Home / Daily / Restart accidents among COVID emerging risks
9 June 2021
The COVID-19 pandemic has generated new emerging risks, including the potential for large industrial accidents as mothballed operations are restarted, Swiss Re says in its annual Sonar report.
The virus is also increasing longer-term health burdens and worsening income inequalities, while government support measures shoring up “zombie” companies that would otherwise fail are introducing challenges in deciding which firms are insurable risks.
Swiss Re Chief Risk Officer Patrick Raaflaub says few could have predicted the magnitude of COVID-19’s impact when it first emerged.
“Many of the actions taken to mitigate the pandemic have themselves created new risks, from the widening inequality gap to the dangers of restarting under-maintained industrial operations,” he says.
“It is essential that we have the best possible understanding of these emerging risks. It is also important to remain vigilant on the emerging risks that are already known, especially regarding climate change, as these will impact us for years to come.”
The report identifies nine new emerging risk themes, grouped according to high, medium and low impact and according to timeframes of within three years or further ahead. Swiss Re also spotlights trends relevant for the insurance sector.

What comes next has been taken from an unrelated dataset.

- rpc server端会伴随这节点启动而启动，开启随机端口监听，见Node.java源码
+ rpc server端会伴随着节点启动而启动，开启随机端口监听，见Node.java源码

Risks from restarting suspended operations are potentially high impact, particularly in the petroleum, mining, power and chemical industries, with the start-up phase of a mothballed facility a known time of acute risk.
“Across many industries, as a savings measure, the choice has been to mothball facilities rather than use the downtime for maintenance,” Swiss re says. “In addition, qualified and experienced staff have either been laid off and/or, due to restrictions on mobility in lockdown, not able to travel to sites of work.”
Similar issues apply in other industries, such as aviation, where planes will come back into service as demand for air travel picks up.
Swiss Re says the immediate management of the COVID-19 crisis will have longer-term consequences that cascade over realms, from public health to economies to society, with the result that insurance covers may be triggered or protection gaps detected.
Income reductions due to the pandemic threaten the recent growth in insurance demand seen in many markets and places an emphasis on the development of affordable solutions to fill the protection gap for middle and lower-income groups, it says.
Other emerging issues in the Sonar report include possible impacts from the rising popularity and increasing sophistication of “all-singing, all-dancing” health tracking devices.
Potential exists for faulty data or algorithm-bias to generate inadequate health advice, while liability and privacy issues present reputational and investment risks.
Lack of diversity in product safety testing is identified as a risk with implications for liability and recall claims, with car crash test dummies modelled on the average male highlighted as a case in point.
Swiss Re says the recent Beirut explosion has reinforced the dangers of storing, producing or transporting hazardous materials in or around settled areas, while modern slavery regulations and company commitments may particularly affect firms with complex global supply chains.
“Identification of exploitation could lead to large liability claims, in particular with respect to director & officer covers,” it says.
Electric scooters and micro mobility risks are seen as a low-impact emerging issue as their increasing usage outpaces regulatory responses and their popularity raises questions for insurers.
“Insurers need to consider potential impacts on existing covers and opportunities from new e-mobility offerings,” Swiss Re says.